For the reasons stated below, the court FINDS that the plaintiffs state law breach of contract claim does “arise under” ERISA, and was, therefore, properly removed to this court. The plaintiffs Motion to Remand is DENIED. 1

*468 FACTUAL BACKGROUND 2

The plaintiff was an employee of the defendant, Old Dominion Tobacco (“Old Dominion”), for more than forty years. (Comp. ¶ 6.) Defendant Robin Ray is a co-owner and President of Old Dominion, and is the plaintiffs cousin. (Id. ¶¶ 3-4.) During the course of the plaintiffs employment with Old Dominion, he was promoted to Vice President. (Id. ¶ 6.) In 1992, after becoming Vice President, the plaintiff entered into a Deferred Compensation Agreement with Old Dominion (“1992 Agreement”). (Id. ¶ 7.) Under the 1992 Agreement, the plaintiff (or designated beneficiary) was eligible to receive monthly benefit payments for 180 consecutive months upon: 1) retirement from Old Dominion at the age of 65 or older; 2) retiring due to permanent or indefinite disability; or 3) his death, as long as he was employed with Old Dominion and prior to retirement. (1992 Agreement, Art. III(A)-(C).) However, if the plaintiff was terminated “for any reason other than death, disability, or retirement at age 65,” he would receive no benefits under the 1992 Agreement. (1992 Agreement, Art. III(D).)

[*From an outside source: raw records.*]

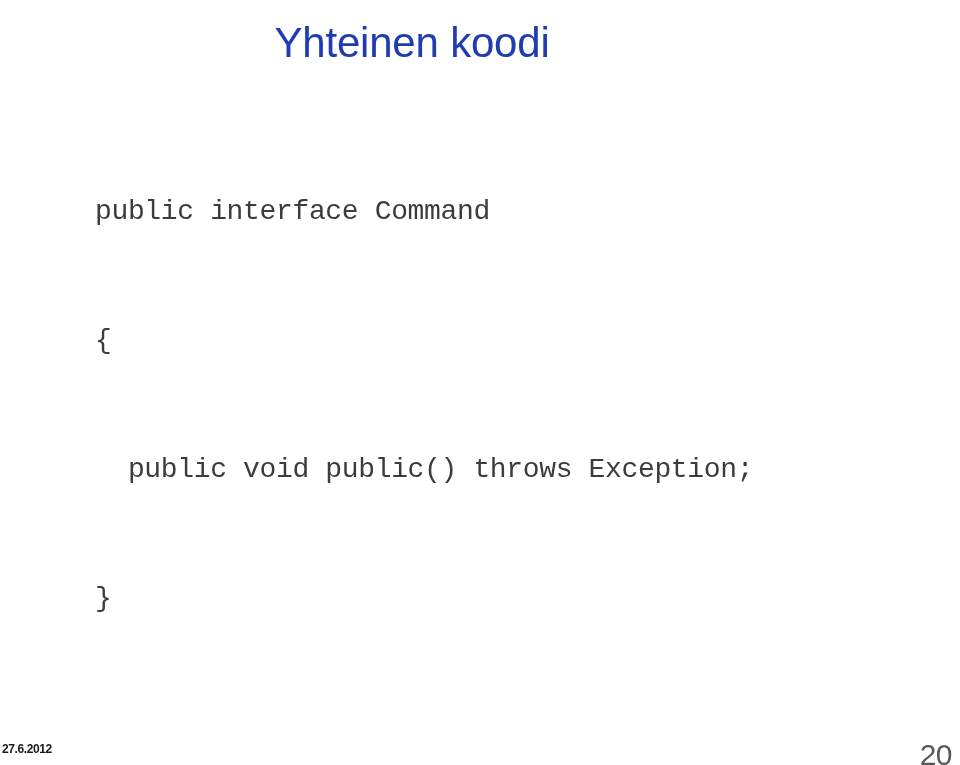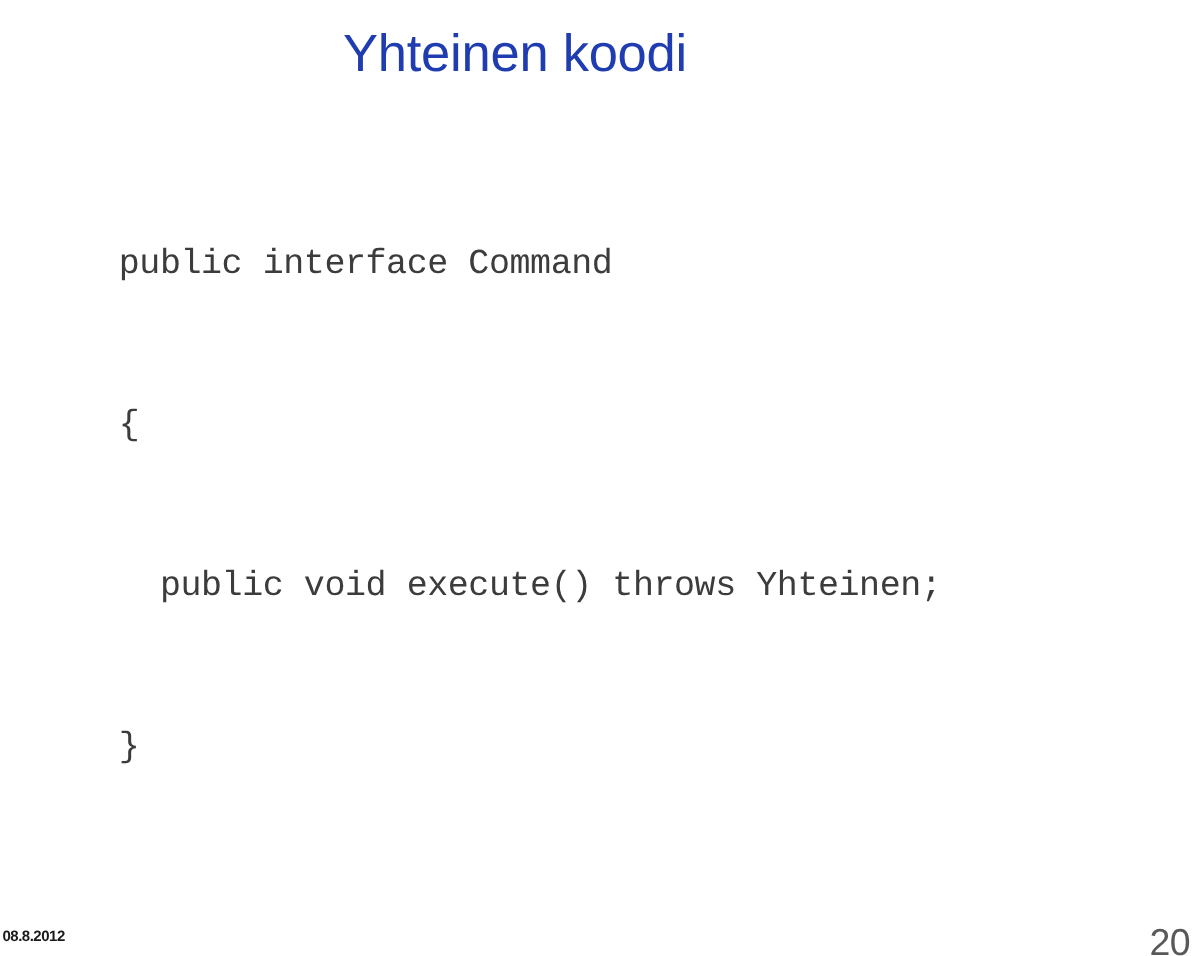--- a/index.html
+++ b/index.html
@@ -83,21 +83,21 @@
 </head>
 <body>
 
 <div id="slide">
 
   <h1 id="slide-title">Yhteinen koodi</h1>
 
   <div id="code-block">
     <span class="code-line">public interface Command</span>
     <span class="code-line">{</span>
-    <span class="code-line">  public void execute() throws Yhteinen;</span>
+    <span class="code-line">  public void public() throws Exception;</span>
     <span class="code-line">}</span>
   </div>
 
-  <div id="footer-date">08.8.2012</div>
+  <div id="footer-date">27.6.2012</div>
 
   <div id="footer-page-number">20</div>
 
 </div>
 
 </body></html>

On September 16, 2008, prior to the plaintiff receiving any benefits under the 1992 Agreement, Old Dominion fired the plaintiff. (Comp. ¶ 14.) Two weeks later, the plaintiff entered into a Separation and Release Agreement with Old Dominion (“2008 Agreement”), which offered the plaintiff $72,000 in severance pay, in exchange for the plaintiffs release of any and all claims against Old Dominion, including any obligations under the 1992 Agreement. (See 2008 Agreement ¶¶ 2, 7.) The “[pjlaintiff now seeks to have the 2008 Document found unenforceable and to enforce his interest in disability benefits in accordance imth the 199% Agreement under Virginia contract and tort law claims.” (Docket # 8 at 2 (emphasis added).)

ANALYSIS

“Any civil action of which the district courts have original jurisdiction founded on a claim or right arising under the Constitution, treaties or laws of the United States shall be removable” to the United States district court and division embracing the place where such action is pending. 28 U.S.C. § 1441(b). An action “arises under” the laws of the United States where the complaint raises issues of federal law. See, e.g., Metropolitan Life Ins. Co. v. Taylor, 481 U.S. 58, 63, 107 S.Ct. 1542, 95 L.Ed.2d 55 (1987) (“It is long settled law that a cause of action arises under federal law only when the plaintiffs well-pleaded complaint raises issues of federal law”). However, regardless of whether the complaint purports to raise only state law claims, where a state law is completely preempted by federal law, then the state law claim “arises under” federal law and is removable to federal court. Id. at 65, 107 S.Ct. 1542.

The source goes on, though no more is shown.